*** Opening of GIVEN ENTRIES ***

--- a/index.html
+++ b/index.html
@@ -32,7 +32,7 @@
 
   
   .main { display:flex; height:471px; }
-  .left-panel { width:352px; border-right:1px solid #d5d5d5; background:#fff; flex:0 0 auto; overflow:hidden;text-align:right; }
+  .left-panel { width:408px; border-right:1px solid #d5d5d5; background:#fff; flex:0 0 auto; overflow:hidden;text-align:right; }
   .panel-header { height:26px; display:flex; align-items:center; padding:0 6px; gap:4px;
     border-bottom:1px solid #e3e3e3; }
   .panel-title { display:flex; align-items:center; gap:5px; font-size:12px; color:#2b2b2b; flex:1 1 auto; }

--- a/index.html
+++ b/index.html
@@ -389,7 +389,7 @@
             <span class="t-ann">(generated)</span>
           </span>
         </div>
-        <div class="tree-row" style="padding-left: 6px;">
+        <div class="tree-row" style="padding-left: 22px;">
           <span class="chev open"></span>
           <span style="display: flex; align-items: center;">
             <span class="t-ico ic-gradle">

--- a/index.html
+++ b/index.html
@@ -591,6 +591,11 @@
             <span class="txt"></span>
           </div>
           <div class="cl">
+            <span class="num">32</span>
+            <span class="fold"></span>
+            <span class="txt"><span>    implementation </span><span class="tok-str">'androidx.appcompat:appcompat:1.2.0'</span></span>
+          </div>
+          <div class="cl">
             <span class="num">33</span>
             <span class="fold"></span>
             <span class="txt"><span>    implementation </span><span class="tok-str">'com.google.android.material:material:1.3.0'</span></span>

*** Close of GIVEN ENTRIES ***

**HOW TO COMPLETE THIS TASK:** Only lines of the data holding the word "display" go in the answer. Please copy each of them.

**REPLY TO THE EXERCISE:**
   .main { display:flex; height:471px; }
   .panel-header { height:26px; display:flex; align-items:center; padding:0 6px; gap:4px;
   .panel-title { display:flex; align-items:center; gap:5px; font-size:12px; color:#2b2b2b; flex:1 1 auto; }
           <span style="display: flex; align-items: center;">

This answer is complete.